Assigned task:
Please reproduce the records below exactly, omitting any pictures they contain.

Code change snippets
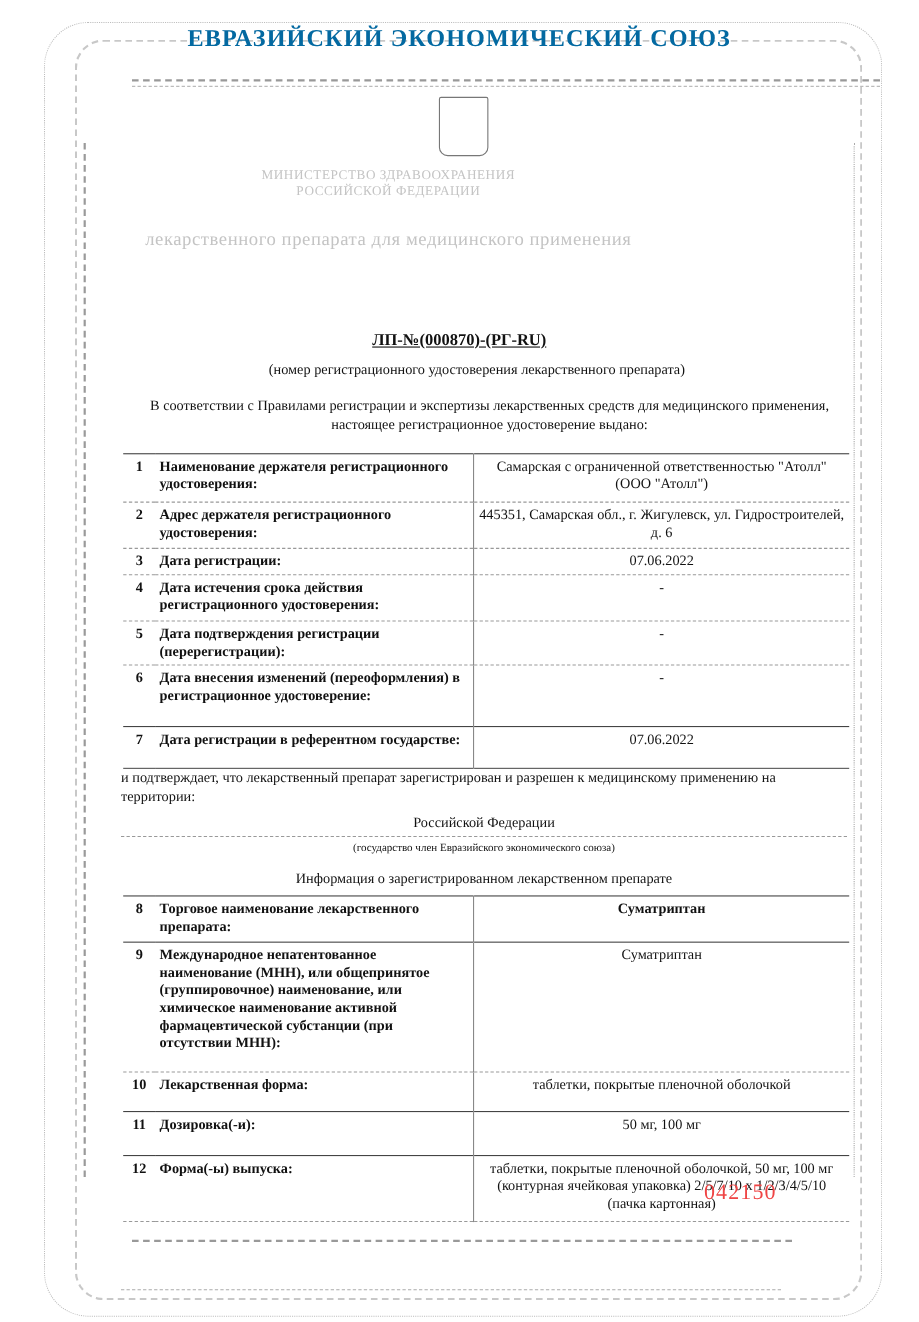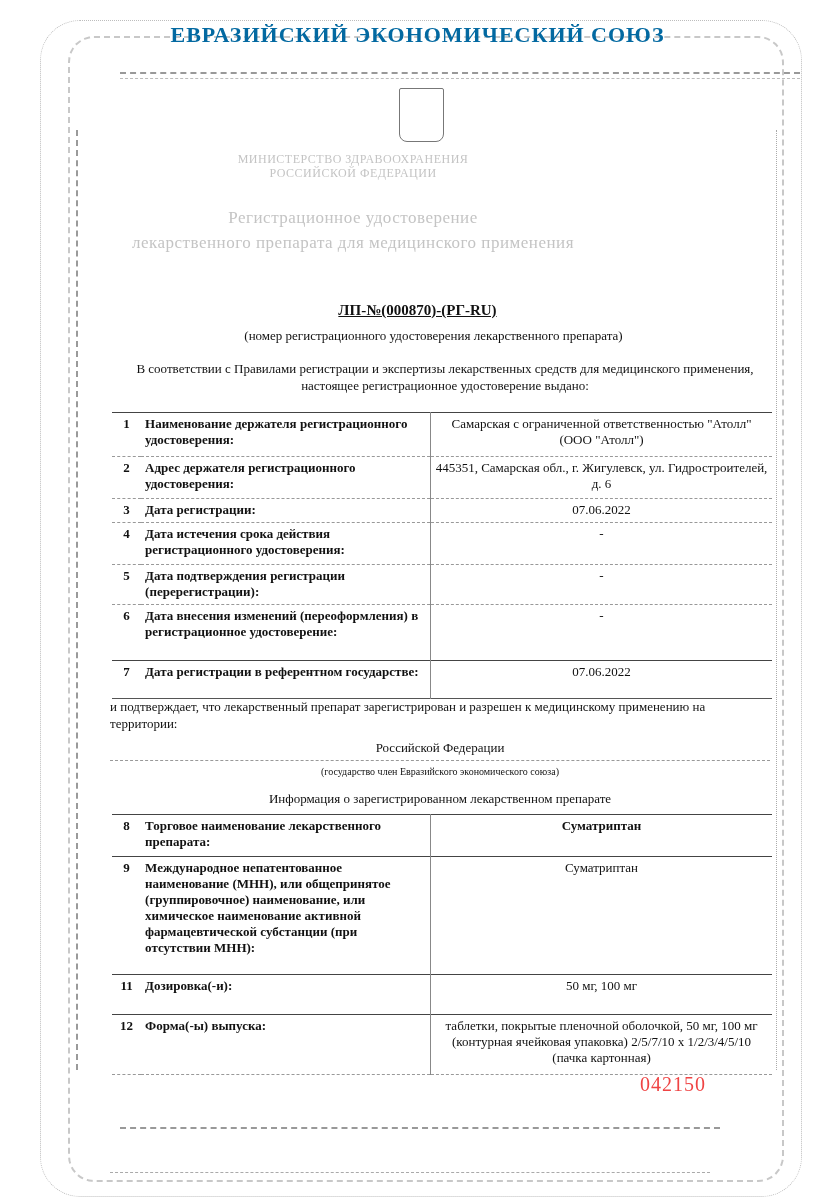--- a/index.html
+++ b/index.html
@@ -94,21 +94,20 @@
 <div class="frame-bot-rule"></div>
 <div class="frame-bot-rule2"></div>
 
 <div class="union-title">ЕВРАЗИЙСКИЙ ЭКОНОМИЧЕСКИЙ СОЮЗ</div>
 <div class="emblem"></div>
 <div class="faded ministry">
   <div>МИНИСТЕРСТВО ЗДРАВООХРАНЕНИЯ</div>
   <div>РОССИЙСКОЙ ФЕДЕРАЦИИ</div>
 </div>
 <div class="faded cert-title">
-  <div>Регистрационное удостоверение</div>
   <div>лекарственного препарата для медицинского применения</div>
 </div>
 
 <div class="cert-number">ЛП-№(000870)-(РГ-RU)</div>
 <div class="cert-number-caption">(номер регистрационного удостоверения лекарственного препарата)</div>
 <div class="intro">В соответствии с Правилами регистрации и экспертизы лекарственных средств для медицинского применения, настоящее регистрационное удостоверение выдано:</div>
 
 <table class="reg" id="table-a">
   <tbody>
     <tr class="solid" style="height:44px;">
@@ -159,20 +158,25 @@
     <tr class="solid" style="height:42px;">
       <td class="num">8</td>
       <td class="label">Торговое наименование лекарственного препарата:</td>
       <td class="value bold">Суматриптан</td>
     </tr>
     <tr class="solid" style="height:118px;">
       <td class="num">9</td>
       <td class="label">Международное непатентованное наименование (МНН), или общепринятое (группировочное) наименование, или химическое наименование активной фармацевтической субстанции (при отсутствии МНН):</td>
       <td class="value">Суматриптан</td>
     </tr>
+    <tr style="height:36px;">
+      <td class="num">10</td>
+      <td class="label">Лекарственная форма:</td>
+      <td class="value">таблетки, покрытые пленочной оболочкой</td>
+    </tr>
     <tr class="solid" style="height:40px;">
       <td class="num">11</td>
       <td class="label">Дозировка(-и):</td>
       <td class="value">50 мг, 100 мг</td>
     </tr>
     <tr class="solid" style="height:60px;">
       <td class="num">12</td>
       <td class="label">Форма(-ы) выпуска:</td>
       <td class="value">таблетки, покрытые пленочной оболочкой, 50 мг, 100 мг (контурная ячейковая упаковка) 2/5/7/10 x 1/2/3/4/5/10 (пачка картонная)</td>
     </tr>

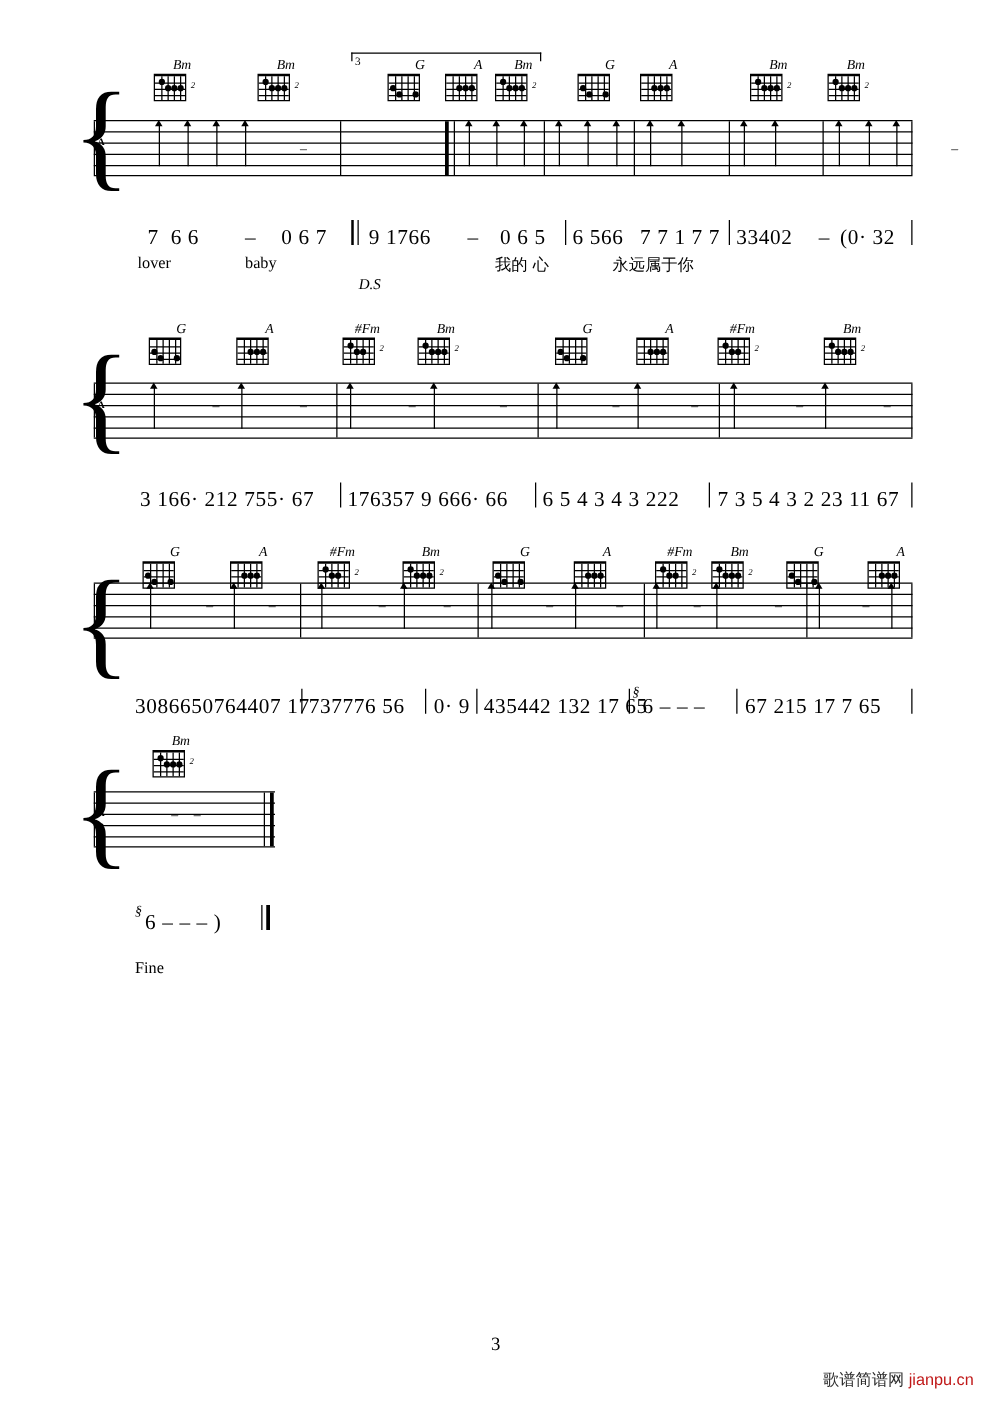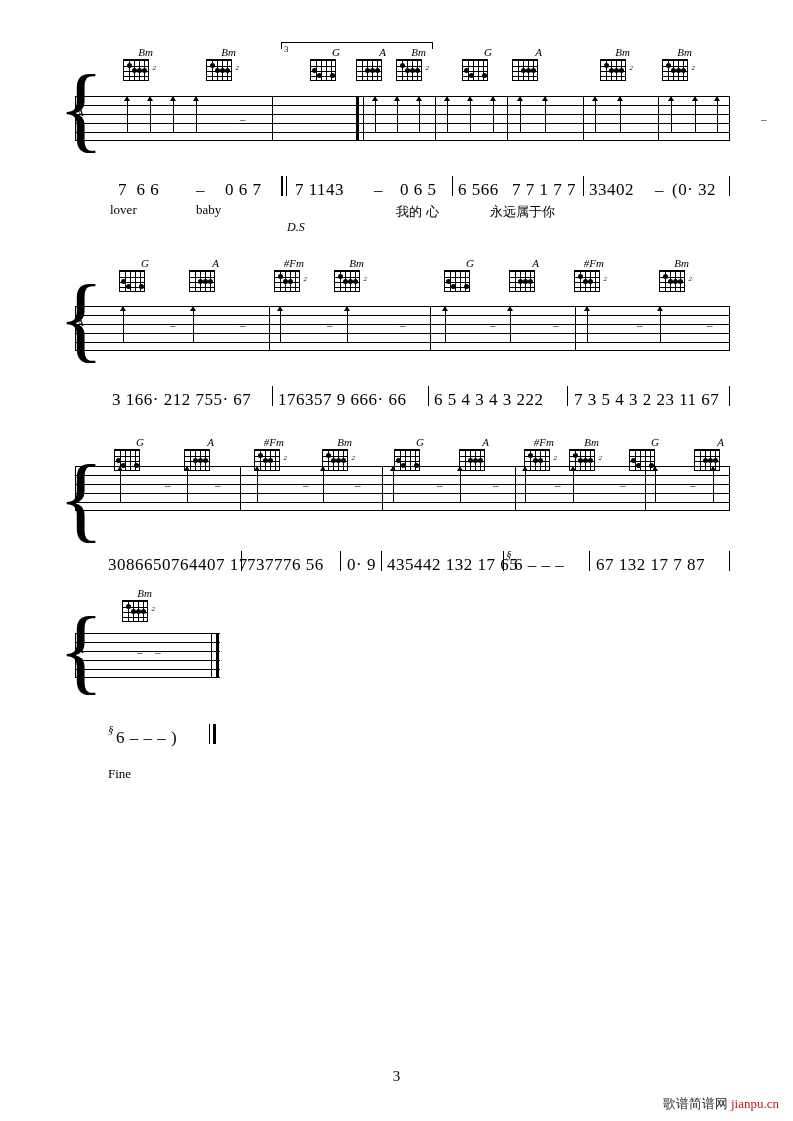--- a/index.html
+++ b/index.html
@@ -67,21 +67,21 @@
   }
   .lyrics.cn{font-family:"DejaVu Sans", sans-serif;font-size:13px;}
   .mark{position:absolute;font-family:"Liberation Serif",serif;font-size:12px;font-style:italic;}
 
   .pagenum{
     position:absolute;left:0;width:793px;text-align:center;
     font-size:15px;font-family:"Liberation Serif",serif;
   }
   .watermark{
     position:absolute;right:14px;bottom:8px;
-    font-family:Liberation Serif, serif;font-size:13px;color:#3a3a3a;
+    font-family:Liberation Sans, sans-serif;font-size:13px;color:#3a3a3a;
   }
   .watermark .cn{color:#2b2b2b;}
   .watermark .dom{color:#c01818;}
 
   .bracket3{position:absolute;font-size:9px;font-family:"Liberation Serif",serif;}
 </style>
 </head>
 <body>
 
 <div class="sheet">
@@ -302,21 +302,21 @@
       <div class="stem" style="left:642px;top:2px;height:34px;"></div>
       <div class="arrowup" style="left:639px;top:-1px;"></div>
       <div class="dash" style="left:686px;top:18px;">–</div>
     </div>
 
     <div class="numrow" style="left:118px;top:180px;">7 &nbsp;6&nbsp;6</div>
     <div class="numrow" style="left:196px;top:180px;">–</div>
     <div class="numrow" style="left:225px;top:180px;">0&nbsp;6&nbsp;7</div>
     <div style="position:absolute;left:281px;top:176px;width:2px;height:20px;background:#000;"></div>
     <div style="position:absolute;left:286px;top:176px;width:1px;height:20px;background:#000;"></div>
-    <div class="numrow" style="left:295px;top:180px;">7 1143</div>
+    <div class="numrow" style="left:295px;top:180px;">9 1766</div>
     <div class="numrow" style="left:374px;top:180px;">–</div>
     <div class="numrow" style="left:400px;top:180px;">0&nbsp;6&nbsp;5</div>
     <div style="position:absolute;left:452px;top:176px;width:1px;height:20px;background:#000;"></div>
     <div class="numrow" style="left:458px;top:180px;">6 566</div>
     <div class="numrow" style="left:512px;top:180px;">7 7 1 7 7</div>
     <div style="position:absolute;left:583px;top:176px;width:1px;height:20px;background:#000;"></div>
     <div class="numrow" style="left:589px;top:180px;">33402</div>
     <div class="numrow" style="left:655px;top:180px;">–</div>
     <div class="numrow" style="left:672px;top:180px;">(0· 32</div>
     <div style="position:absolute;left:729px;top:176px;width:1px;height:20px;background:#000;"></div>
@@ -718,21 +718,21 @@
     <div style="position:absolute;left:241px;top:551px;width:1px;height:20px;background:#000;"></div>
     <div class="numrow" style="left:247px;top:555px;">737776 56</div>
     <div style="position:absolute;left:340px;top:551px;width:1px;height:20px;background:#000;"></div>
     <div class="numrow" style="left:347px;top:555px;">0· 9</div>
     <div style="position:absolute;left:381px;top:551px;width:1px;height:20px;background:#000;"></div>
     <div class="numrow" style="left:387px;top:555px;">435442 132 17 65</div>
     <div style="position:absolute;left:503px;top:551px;width:1px;height:20px;background:#000;"></div>
     <div class="mark" style="left:506px;top:548px;font-size:11px;">§</div>
     <div class="numrow" style="left:514px;top:555px;">6 – – –</div>
     <div style="position:absolute;left:589px;top:551px;width:1px;height:20px;background:#000;"></div>
-    <div class="numrow" style="left:596px;top:555px;">67 132 17  7 87</div>
+    <div class="numrow" style="left:596px;top:555px;">67 215 17  7 65</div>
     <div style="position:absolute;left:729px;top:551px;width:1px;height:20px;background:#000;"></div>
   </div>
 
   <div class="system">
     <div class="chord" style="left:118px;top:588px;">
       <div class="cname">Bm</div>
       <div class="grid">
         <i class="v" style="left:5px;"></i>
           <i class="v" style="left:10px;"></i>
           <i class="v" style="left:15px;"></i>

Worked solution:
--- a/index.html
+++ b/index.html
@@ -94,21 +94,20 @@
 <div class="frame-bot-rule"></div>
 <div class="frame-bot-rule2"></div>
 
 <div class="union-title">ЕВРАЗИЙСКИЙ ЭКОНОМИЧЕСКИЙ СОЮЗ</div>
 <div class="emblem"></div>
 <div class="faded ministry">
   <div>МИНИСТЕРСТВО ЗДРАВООХРАНЕНИЯ</div>
   <div>РОССИЙСКОЙ ФЕДЕРАЦИИ</div>
 </div>
 <div class="faded cert-title">
-  <div>Регистрационное удостоверение</div>
   <div>лекарственного препарата для медицинского применения</div>
 </div>
 
 <div class="cert-number">ЛП-№(000870)-(РГ-RU)</div>
 <div class="cert-number-caption">(номер регистрационного удостоверения лекарственного препарата)</div>
 <div class="intro">В соответствии с Правилами регистрации и экспертизы лекарственных средств для медицинского применения, настоящее регистрационное удостоверение выдано:</div>
 
 <table class="reg" id="table-a">
   <tbody>
     <tr class="solid" style="height:44px;">
@@ -159,20 +158,25 @@
     <tr class="solid" style="height:42px;">
       <td class="num">8</td>
       <td class="label">Торговое наименование лекарственного препарата:</td>
       <td class="value bold">Суматриптан</td>
     </tr>
     <tr class="solid" style="height:118px;">
       <td class="num">9</td>
       <td class="label">Международное непатентованное наименование (МНН), или общепринятое (группировочное) наименование, или химическое наименование активной фармацевтической субстанции (при отсутствии МНН):</td>
       <td class="value">Суматриптан</td>
     </tr>
+    <tr style="height:36px;">
+      <td class="num">10</td>
+      <td class="label">Лекарственная форма:</td>
+      <td class="value">таблетки, покрытые пленочной оболочкой</td>
+    </tr>
     <tr class="solid" style="height:40px;">
       <td class="num">11</td>
       <td class="label">Дозировка(-и):</td>
       <td class="value">50 мг, 100 мг</td>
     </tr>
     <tr class="solid" style="height:60px;">
       <td class="num">12</td>
       <td class="label">Форма(-ы) выпуска:</td>
       <td class="value">таблетки, покрытые пленочной оболочкой, 50 мг, 100 мг (контурная ячейковая упаковка) 2/5/7/10 x 1/2/3/4/5/10 (пачка картонная)</td>
     </tr>

--- a/index.html
+++ b/index.html
@@ -67,21 +67,21 @@
   }
   .lyrics.cn{font-family:"DejaVu Sans", sans-serif;font-size:13px;}
   .mark{position:absolute;font-family:"Liberation Serif",serif;font-size:12px;font-style:italic;}
 
   .pagenum{
     position:absolute;left:0;width:793px;text-align:center;
     font-size:15px;font-family:"Liberation Serif",serif;
   }
   .watermark{
     position:absolute;right:14px;bottom:8px;
-    font-family:Liberation Serif, serif;font-size:13px;color:#3a3a3a;
+    font-family:Liberation Sans, sans-serif;font-size:13px;color:#3a3a3a;
   }
   .watermark .cn{color:#2b2b2b;}
   .watermark .dom{color:#c01818;}
 
   .bracket3{position:absolute;font-size:9px;font-family:"Liberation Serif",serif;}
 </style>
 </head>
 <body>
 
 <div class="sheet">
@@ -302,21 +302,21 @@
       <div class="stem" style="left:642px;top:2px;height:34px;"></div>
       <div class="arrowup" style="left:639px;top:-1px;"></div>
       <div class="dash" style="left:686px;top:18px;">–</div>
     </div>
 
     <div class="numrow" style="left:118px;top:180px;">7 &nbsp;6&nbsp;6</div>
     <div class="numrow" style="left:196px;top:180px;">–</div>
     <div class="numrow" style="left:225px;top:180px;">0&nbsp;6&nbsp;7</div>
     <div style="position:absolute;left:281px;top:176px;width:2px;height:20px;background:#000;"></div>
     <div style="position:absolute;left:286px;top:176px;width:1px;height:20px;background:#000;"></div>
-    <div class="numrow" style="left:295px;top:180px;">7 1143</div>
+    <div class="numrow" style="left:295px;top:180px;">9 1766</div>
     <div class="numrow" style="left:374px;top:180px;">–</div>
     <div class="numrow" style="left:400px;top:180px;">0&nbsp;6&nbsp;5</div>
     <div style="position:absolute;left:452px;top:176px;width:1px;height:20px;background:#000;"></div>
     <div class="numrow" style="left:458px;top:180px;">6 566</div>
     <div class="numrow" style="left:512px;top:180px;">7 7 1 7 7</div>
     <div style="position:absolute;left:583px;top:176px;width:1px;height:20px;background:#000;"></div>
     <div class="numrow" style="left:589px;top:180px;">33402</div>
     <div class="numrow" style="left:655px;top:180px;">–</div>
     <div class="numrow" style="left:672px;top:180px;">(0· 32</div>
     <div style="position:absolute;left:729px;top:176px;width:1px;height:20px;background:#000;"></div>
@@ -718,21 +718,21 @@
     <div style="position:absolute;left:241px;top:551px;width:1px;height:20px;background:#000;"></div>
     <div class="numrow" style="left:247px;top:555px;">737776 56</div>
     <div style="position:absolute;left:340px;top:551px;width:1px;height:20px;background:#000;"></div>
     <div class="numrow" style="left:347px;top:555px;">0· 9</div>
     <div style="position:absolute;left:381px;top:551px;width:1px;height:20px;background:#000;"></div>
     <div class="numrow" style="left:387px;top:555px;">435442 132 17 65</div>
     <div style="position:absolute;left:503px;top:551px;width:1px;height:20px;background:#000;"></div>
     <div class="mark" style="left:506px;top:548px;font-size:11px;">§</div>
     <div class="numrow" style="left:514px;top:555px;">6 – – –</div>
     <div style="position:absolute;left:589px;top:551px;width:1px;height:20px;background:#000;"></div>
-    <div class="numrow" style="left:596px;top:555px;">67 132 17  7 87</div>
+    <div class="numrow" style="left:596px;top:555px;">67 215 17  7 65</div>
     <div style="position:absolute;left:729px;top:551px;width:1px;height:20px;background:#000;"></div>
   </div>
 
   <div class="system">
     <div class="chord" style="left:118px;top:588px;">
       <div class="cname">Bm</div>
       <div class="grid">
         <i class="v" style="left:5px;"></i>
           <i class="v" style="left:10px;"></i>
           <i class="v" style="left:15px;"></i>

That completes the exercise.